[Start of section]
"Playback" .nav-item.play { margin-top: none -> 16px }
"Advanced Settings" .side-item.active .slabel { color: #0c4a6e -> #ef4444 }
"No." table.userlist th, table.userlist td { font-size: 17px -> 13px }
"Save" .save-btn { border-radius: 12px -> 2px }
[End of section]
[Start of section]
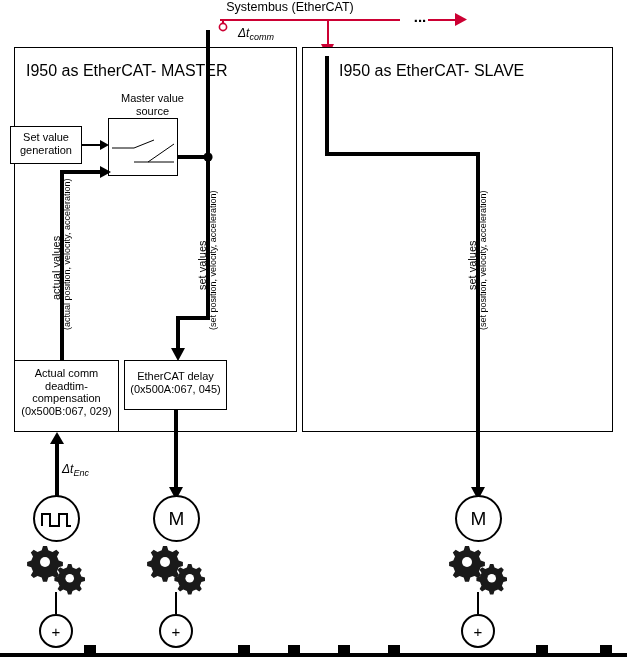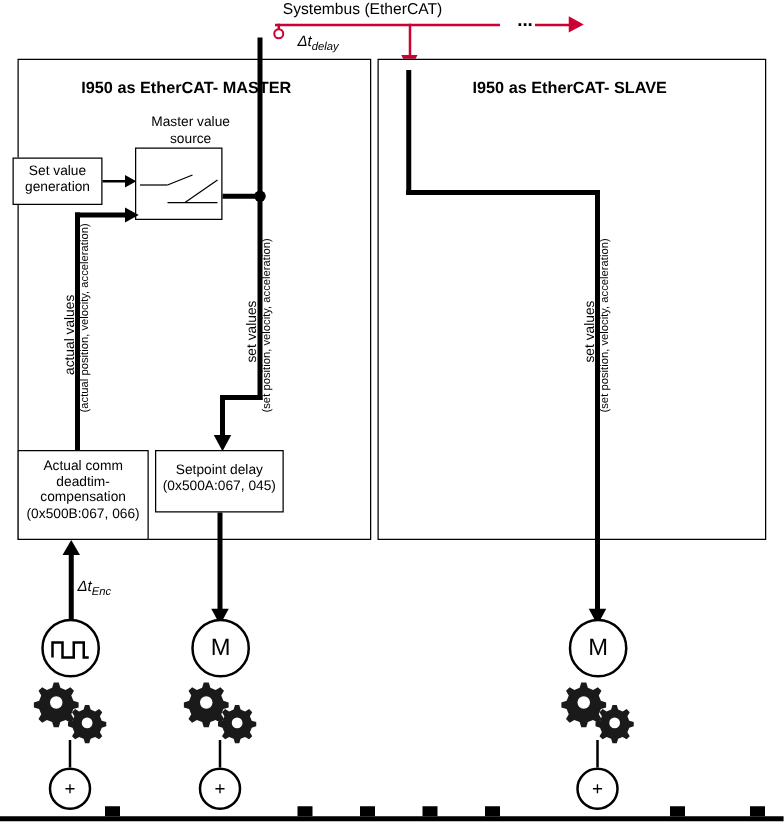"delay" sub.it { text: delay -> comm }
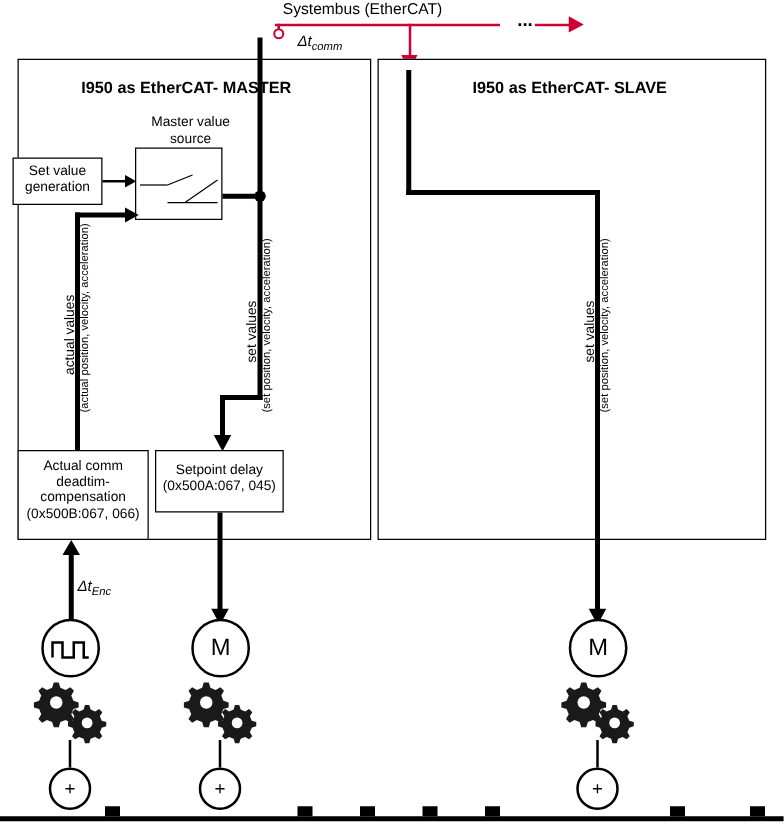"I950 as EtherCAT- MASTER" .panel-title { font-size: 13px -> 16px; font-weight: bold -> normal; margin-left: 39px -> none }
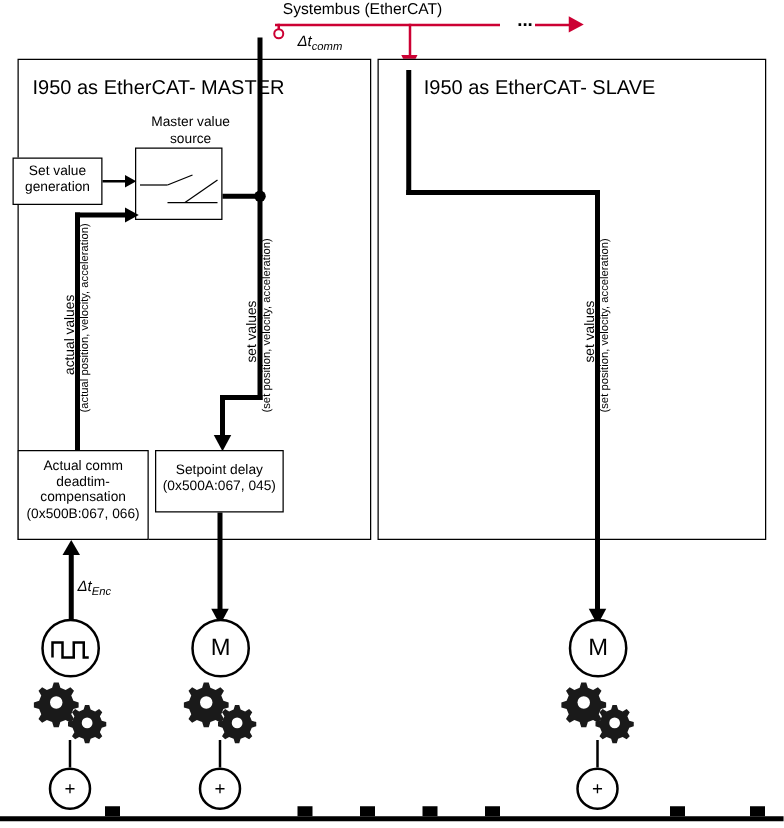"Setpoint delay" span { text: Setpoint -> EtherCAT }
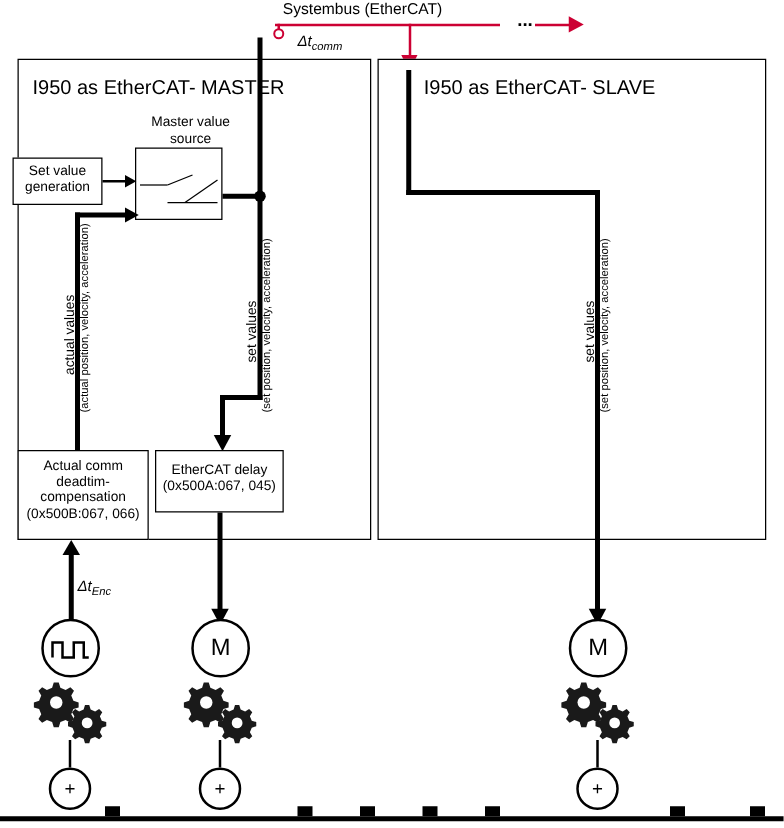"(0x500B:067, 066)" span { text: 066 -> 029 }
[End of section]
> _ASSIGNMENT_
Find and copy each line above holding "item".

> _TASK ANSWER_
"Playback" .nav-item.play { margin-top: none -> 16px }
"Advanced Settings" .side-item.active .slabel { color: #0c4a6e -> #ef4444 }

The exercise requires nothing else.